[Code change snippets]
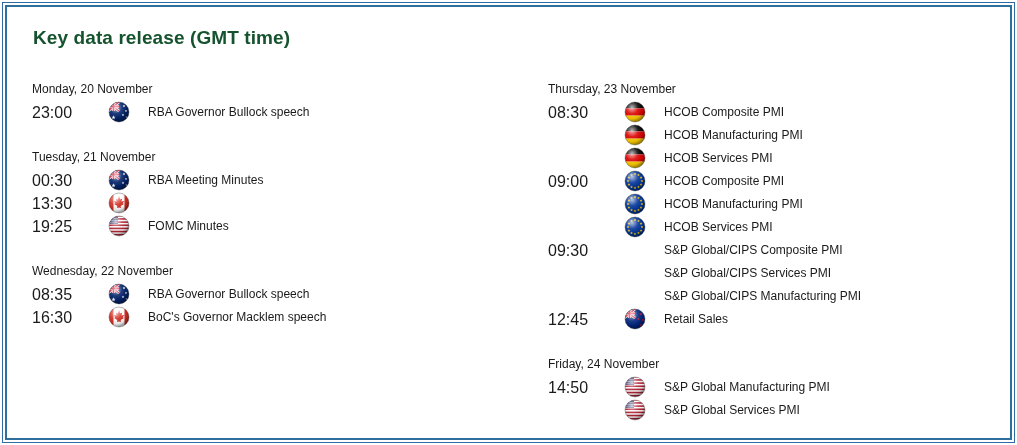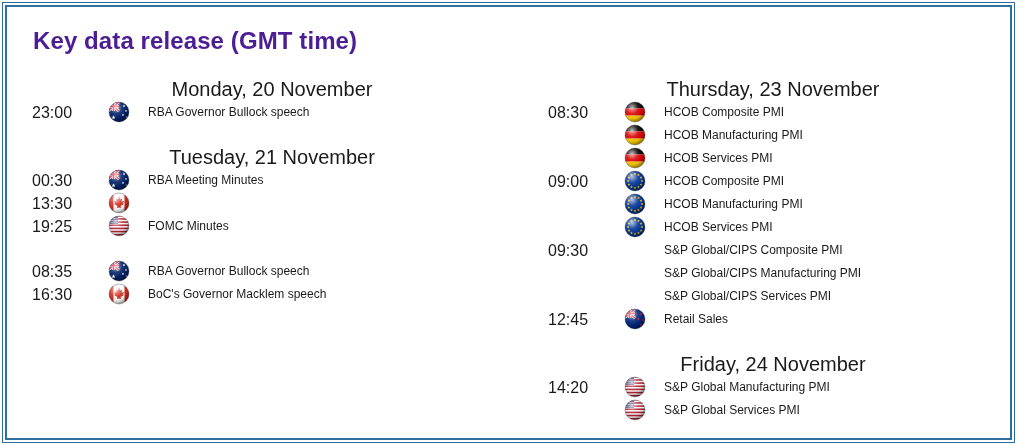"Key data release (GMT time)" #title { color: #4c1d95 -> #14532d; font-size: 24px -> 19px }
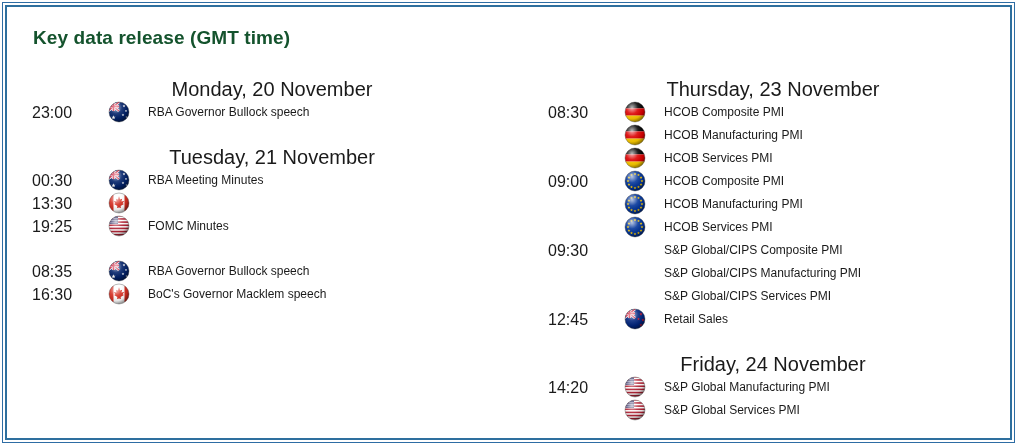"Monday, 20 November" .day-header { font-size: 20px -> 12px; text-align: center -> none }
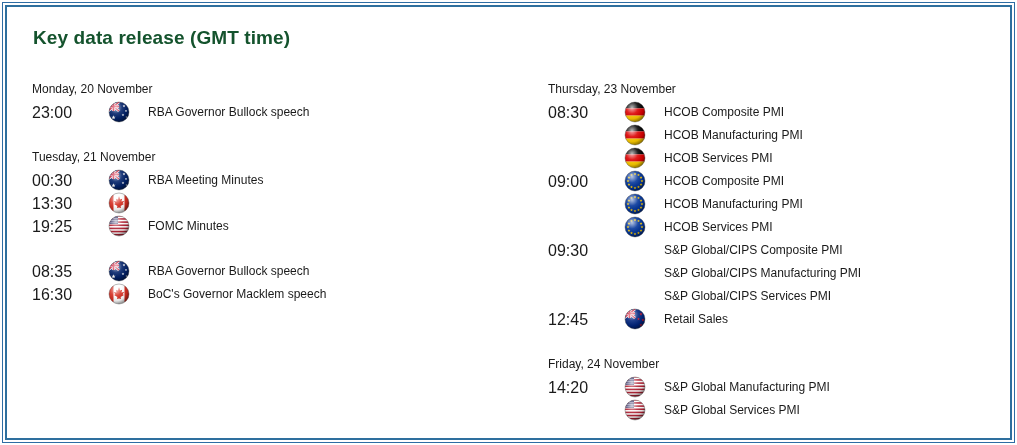"Wednesday, 22 November" div.day-header { html: none -> <div>Wednesday, 22 November</div> }
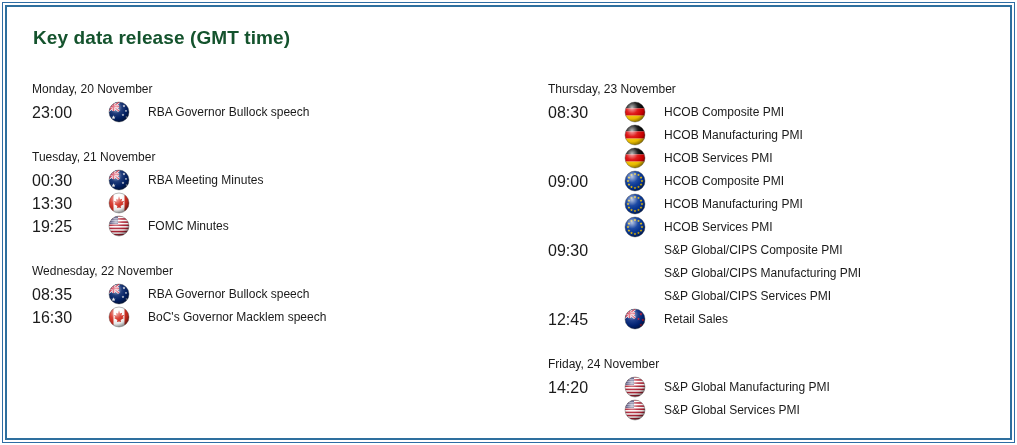"S&P Global/CIPS Manufacturing PMI" div.event-row { order: before "S&P Global/CIPS Services PMI" -> after "S&P Global/CIPS Services PMI" }
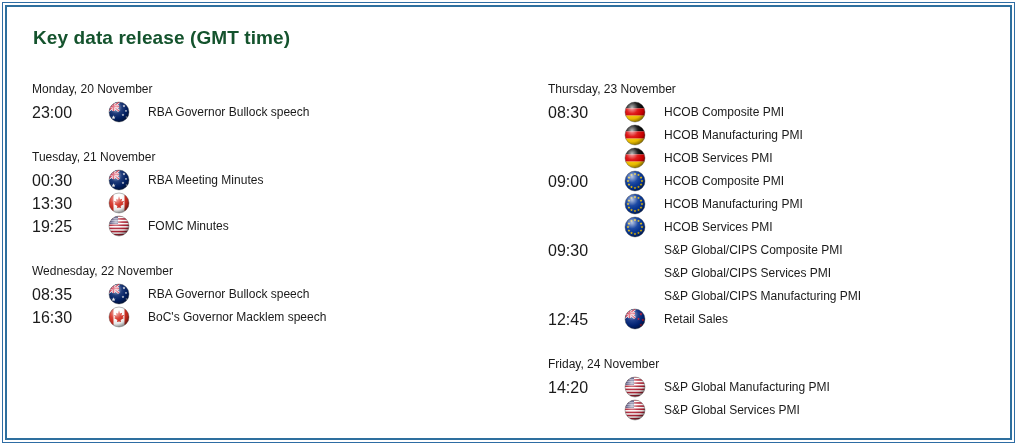"14:20" div.event-time { text: 14:20 -> 14:50 }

§ **About this exercise**
The result should be a word-for-word restatement of all the data, without images.

§ **Result of this exercise**
"Key data release (GMT time)" #title { color: #4c1d95 -> #14532d; font-size: 24px -> 19px }
"Monday, 20 November" .day-header { font-size: 20px -> 12px; text-align: center -> none }
"Wednesday, 22 November" div.day-header { html: none -> <div>Wednesday, 22 November</div> }
"S&P Global/CIPS Manufacturing PMI" div.event-row { order: before "S&P Global/CIPS Services PMI" -> after "S&P Global/CIPS Services PMI" }
"14:20" div.event-time { text: 14:20 -> 14:50 }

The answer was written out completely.